Un cuarto de baño en la parte alta de la casa familiar se convirtió en su refugio. Solitario por naturaleza, gustaba de encerrarse en ese sitio para dibujar y pintar por largas horas. En verano el artista en ciernes llenaba la bañera y se dedicaba a sus obras sentado en la tina.
Enviado por su padre a vivir con la familia de Ramón Pichot a las afueras de Figueres, el joven Dalí amplió su visión sobre el arte, pues su anfitrión era un pintor talentoso dentro de la escuela del impresionismo, y sus hijos eran músicos destacados, mientras que una de sus hijas cantaba ópera.
En la propiedad de Pichot había un molino, el cual se convirtió en un asunto de interés para Dalí no por su utilidad práctica, sino por la simbología de la torre, algo que guardó para siempre en su memoria.
Los biógrafos de Dalí coinciden en que una vieja puerta de madera apolillada que el pintor usó como lienzo para pintar unas cerezas fue de las primeras muestras de la brillantez del artista. En esa tabla Dalí pintó con óleo las frutas y luego colocó a cada una los rabos de cerezas verdaderas, lo cual le daba un efecto especial; para rematar su obra, en los agujeros de la polilla el joven artista colocó gusanos de verdad. “Eso muestra genialidad”, habría dicho Ramón Pichot al ver el resultado, según la versión de Conroy Maddox.
A partir de allí Dalí comenzó a mostrar cualidades como artista. Regresó a la casa familiar e ingresó a una escuela de arte en Madrid por instrucciones de su padre, quien aceptó que fuera pintor a cambio de que consiguiera un título de profesor en la materia.
Viaje a París
En 1929 viajó a París, donde conoció a otros artistas en ciernes, como André Bretón, René Magritte y Luis Buñuel, con quienes pronto entabló amistad.
De acuerdo con el sitio en línea de la Fundación Dalí, el artista comenzó su consagración como tal en 1930, cuando encontró “su propio estilo, su particular lenguaje y forma de expresión que le acompañarán siempre (…) Una mezcla de vanguardia y tradición. Dalí está integrado completamente en el surrealismo”.

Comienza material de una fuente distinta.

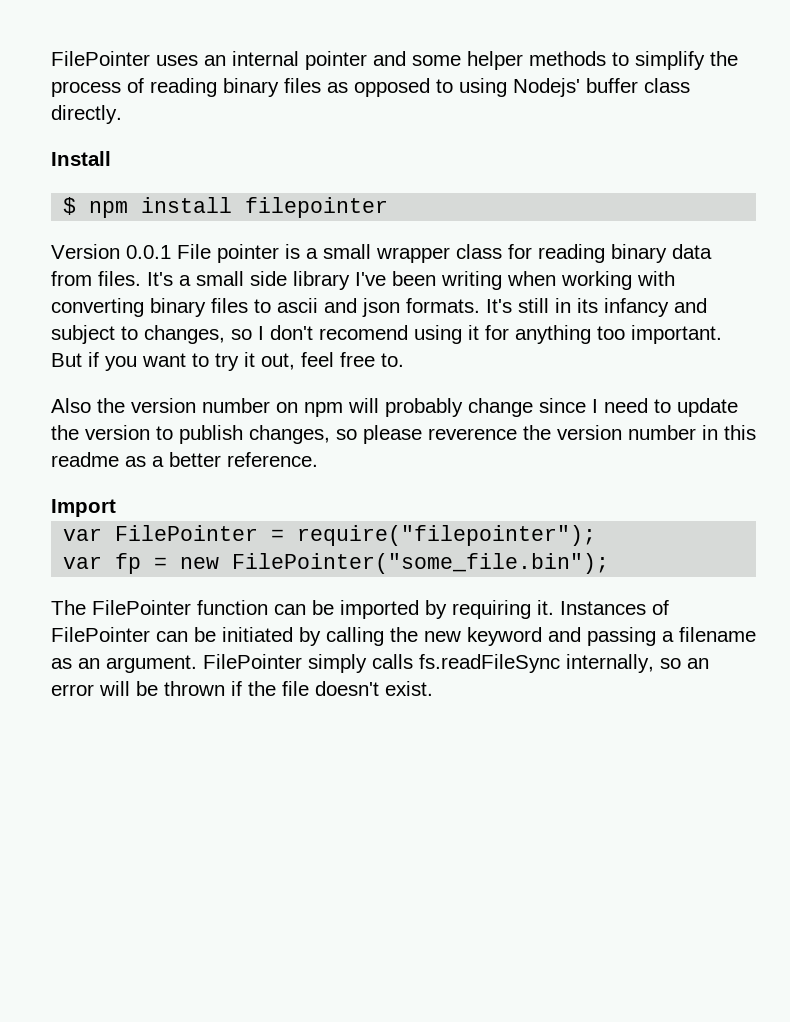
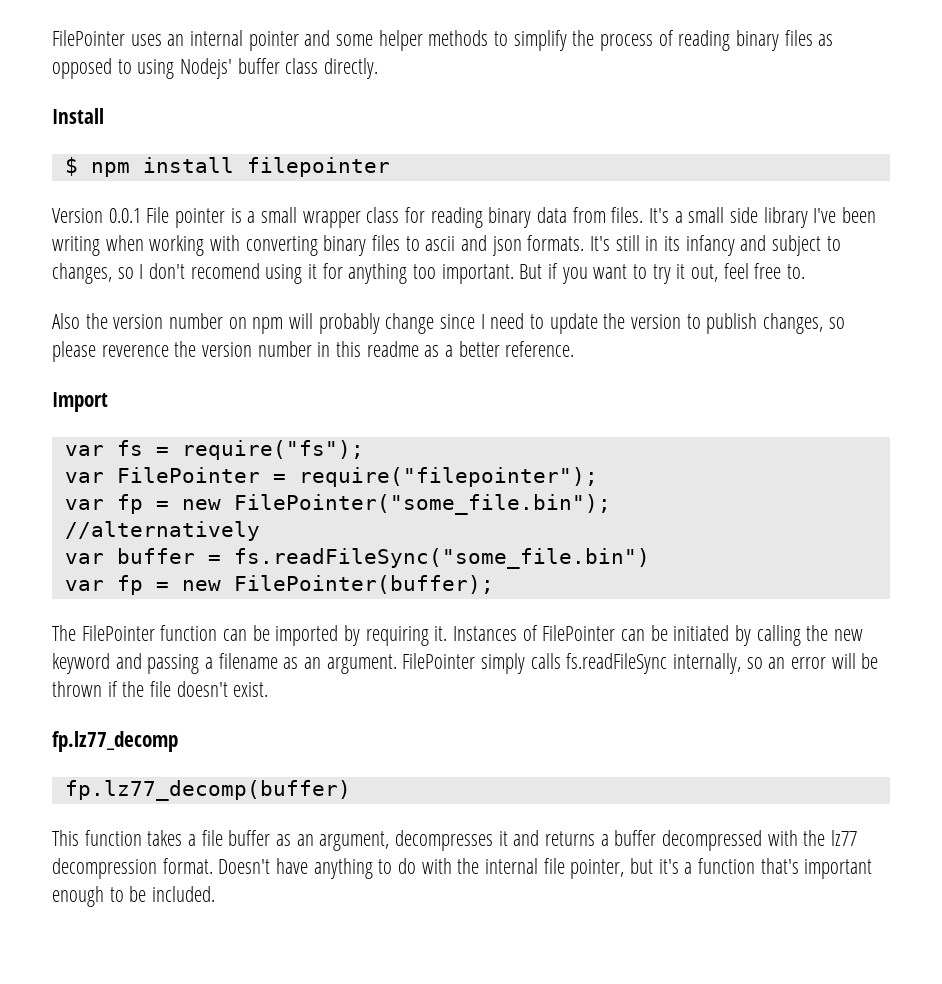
(116, 508) none -> [64,440,364,460] // var fs = require("fs");
(610, 563) none -> [64,521,260,541] [64,548,650,569] [64,575,494,595] // //alternatively // var buffer = fs.readFileSync("some_file.bin") // var fp = new FilePointer(buffer);
(433, 688) none -> [52,731,178,752] [64,780,351,801] [52,830,858,851] [52,858,873,879] [52,886,216,907] // fp.lz77_decomp // fp.lz77_decomp(buffer) // This function takes a file buffer as an argument, decompresses it and returns a buffer decompressed with the lz77 decompression format. Doesn't have anything to do with the internal file pointer, but it's a function that's important enough to be included.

En 1934 Salvador Dalí contrajo matrimonio civil con Helena Ivanovna Diakonova, Gala, la musa que lo acompañó desde entonces. Veinticuatro años después de su boda civil la pareja se casó por la Iglesia en el Santuario de Los Ángeles, en Sant Martí Vell, cerca de Girona.
Polémico
Fiel a su estilo, Dalí siempre estuvo enmarcado en el debate y la polémica. Ajeno a las definiciones políticas, el español tuvo serios problemas con sus colegas del surrealismo cuando estos se definieron de izquierda y Dalí se mantuvo apolítico, aunque al parecer con cierta inclinación hacia la derecha. Acusado de simpatizar con Hitler, Dalí fue sometido “a juicio” por otros artistas y fue “expulsado” del surrealismo. ¿Cuál fue la respuesta de Salvador Dalí? Desacreditar la acción de sus compañeros con el argumento de que “el surrealismo soy yo”.
Conforme se adentraba en la parte final de su vida Dalí se acercaba al catolicismo, obviamente sin practicar la ortodoxia, y la ciencia, en especial las matemáticas. Comenzó a trabajar obras cuyo significado estuvieran relacionados, a su modo, con la ciencia molecular, como ocurrió con un cuadro titulado Galacidalacidesoxyribonucleicacid, donde se incluían estructuras moleculares.
Muerta Gala en 1982, la ya afectada salud de Salvador Dalí comenzó a decaer. En 1989, en un hospital de su natal Figueres, el artista falleció a consecuencia de un problema cardiaco aunado a problemas pulmonares.
Al ingresar al hospital, en silla de ruedas e intubado de la nariz, un maltrecho Salvador Dalí retomó la palabra genio en sus últimas palabras públicas lanzadas, con voz débil, a reporteros que le aguardaban en el lugar: “Cuando somos genios no tenemos derecho a morirnos… porque hacemos falta al progreso de la humanidad. ¡Viva España! ¡Viva Cataluña!”.